§ WORK TO COMPLETE
All of the data needs to be printed again, exactly as written.

*** EXCERPTED DATA ***

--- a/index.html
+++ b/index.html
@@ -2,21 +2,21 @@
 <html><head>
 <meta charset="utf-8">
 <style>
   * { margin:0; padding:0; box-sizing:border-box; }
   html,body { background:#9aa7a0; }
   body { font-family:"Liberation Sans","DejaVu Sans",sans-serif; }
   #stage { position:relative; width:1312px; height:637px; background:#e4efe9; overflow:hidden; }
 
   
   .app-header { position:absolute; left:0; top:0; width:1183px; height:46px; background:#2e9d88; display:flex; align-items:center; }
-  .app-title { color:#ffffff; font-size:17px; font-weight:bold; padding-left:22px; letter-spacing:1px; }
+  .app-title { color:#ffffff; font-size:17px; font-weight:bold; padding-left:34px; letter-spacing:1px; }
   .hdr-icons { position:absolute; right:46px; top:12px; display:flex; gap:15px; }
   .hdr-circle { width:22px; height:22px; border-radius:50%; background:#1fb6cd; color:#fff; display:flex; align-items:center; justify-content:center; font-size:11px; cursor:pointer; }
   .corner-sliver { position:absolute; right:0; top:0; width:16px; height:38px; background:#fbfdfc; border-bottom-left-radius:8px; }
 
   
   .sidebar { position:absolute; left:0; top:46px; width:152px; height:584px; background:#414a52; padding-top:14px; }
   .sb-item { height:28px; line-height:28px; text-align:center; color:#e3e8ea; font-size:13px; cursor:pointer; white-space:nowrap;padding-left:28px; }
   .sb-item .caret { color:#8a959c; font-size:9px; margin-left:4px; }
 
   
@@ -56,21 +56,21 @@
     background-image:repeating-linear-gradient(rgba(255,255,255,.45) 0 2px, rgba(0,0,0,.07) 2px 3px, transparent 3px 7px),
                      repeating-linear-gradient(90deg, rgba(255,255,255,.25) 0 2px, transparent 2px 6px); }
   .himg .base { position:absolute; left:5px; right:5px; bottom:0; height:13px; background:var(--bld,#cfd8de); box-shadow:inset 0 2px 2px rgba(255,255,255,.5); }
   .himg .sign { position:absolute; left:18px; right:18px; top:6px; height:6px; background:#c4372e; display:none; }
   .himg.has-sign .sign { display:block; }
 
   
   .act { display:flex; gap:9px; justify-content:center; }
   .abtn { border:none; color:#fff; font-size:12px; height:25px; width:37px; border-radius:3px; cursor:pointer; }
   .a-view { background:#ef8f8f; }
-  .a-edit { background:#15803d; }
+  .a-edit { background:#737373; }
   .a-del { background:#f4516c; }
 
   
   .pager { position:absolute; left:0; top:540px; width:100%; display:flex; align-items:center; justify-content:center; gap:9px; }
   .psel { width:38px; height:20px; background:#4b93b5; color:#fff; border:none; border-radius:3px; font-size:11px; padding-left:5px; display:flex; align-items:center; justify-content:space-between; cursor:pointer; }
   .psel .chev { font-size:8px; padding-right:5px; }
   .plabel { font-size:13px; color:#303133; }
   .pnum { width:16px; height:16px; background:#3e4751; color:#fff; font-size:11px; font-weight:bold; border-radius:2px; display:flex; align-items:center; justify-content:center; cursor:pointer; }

*** End of EXCERPTED DATA ***

§ TASK RESPONSE
--- a/index.html
+++ b/index.html
@@ -2,21 +2,21 @@
 <html><head>
 <meta charset="utf-8">
 <style>
   * { margin:0; padding:0; box-sizing:border-box; }
   html,body { background:#9aa7a0; }
   body { font-family:"Liberation Sans","DejaVu Sans",sans-serif; }
   #stage { position:relative; width:1312px; height:637px; background:#e4efe9; overflow:hidden; }
 
   
   .app-header { position:absolute; left:0; top:0; width:1183px; height:46px; background:#2e9d88; display:flex; align-items:center; }
-  .app-title { color:#ffffff; font-size:17px; font-weight:bold; padding-left:22px; letter-spacing:1px; }
+  .app-title { color:#ffffff; font-size:17px; font-weight:bold; padding-left:34px; letter-spacing:1px; }
   .hdr-icons { position:absolute; right:46px; top:12px; display:flex; gap:15px; }
   .hdr-circle { width:22px; height:22px; border-radius:50%; background:#1fb6cd; color:#fff; display:flex; align-items:center; justify-content:center; font-size:11px; cursor:pointer; }
   .corner-sliver { position:absolute; right:0; top:0; width:16px; height:38px; background:#fbfdfc; border-bottom-left-radius:8px; }
 
   
   .sidebar { position:absolute; left:0; top:46px; width:152px; height:584px; background:#414a52; padding-top:14px; }
   .sb-item { height:28px; line-height:28px; text-align:center; color:#e3e8ea; font-size:13px; cursor:pointer; white-space:nowrap;padding-left:28px; }
   .sb-item .caret { color:#8a959c; font-size:9px; margin-left:4px; }
 
   
@@ -56,21 +56,21 @@
     background-image:repeating-linear-gradient(rgba(255,255,255,.45) 0 2px, rgba(0,0,0,.07) 2px 3px, transparent 3px 7px),
                      repeating-linear-gradient(90deg, rgba(255,255,255,.25) 0 2px, transparent 2px 6px); }
   .himg .base { position:absolute; left:5px; right:5px; bottom:0; height:13px; background:var(--bld,#cfd8de); box-shadow:inset 0 2px 2px rgba(255,255,255,.5); }
   .himg .sign { position:absolute; left:18px; right:18px; top:6px; height:6px; background:#c4372e; display:none; }
   .himg.has-sign .sign { display:block; }
 
   
   .act { display:flex; gap:9px; justify-content:center; }
   .abtn { border:none; color:#fff; font-size:12px; height:25px; width:37px; border-radius:3px; cursor:pointer; }
   .a-view { background:#ef8f8f; }
-  .a-edit { background:#15803d; }
+  .a-edit { background:#737373; }
   .a-del { background:#f4516c; }
 
   
   .pager { position:absolute; left:0; top:540px; width:100%; display:flex; align-items:center; justify-content:center; gap:9px; }
   .psel { width:38px; height:20px; background:#4b93b5; color:#fff; border:none; border-radius:3px; font-size:11px; padding-left:5px; display:flex; align-items:center; justify-content:space-between; cursor:pointer; }
   .psel .chev { font-size:8px; padding-right:5px; }
   .plabel { font-size:13px; color:#303133; }
   .pnum { width:16px; height:16px; background:#3e4751; color:#fff; font-size:11px; font-weight:bold; border-radius:2px; display:flex; align-items:center; justify-content:center; cursor:pointer; }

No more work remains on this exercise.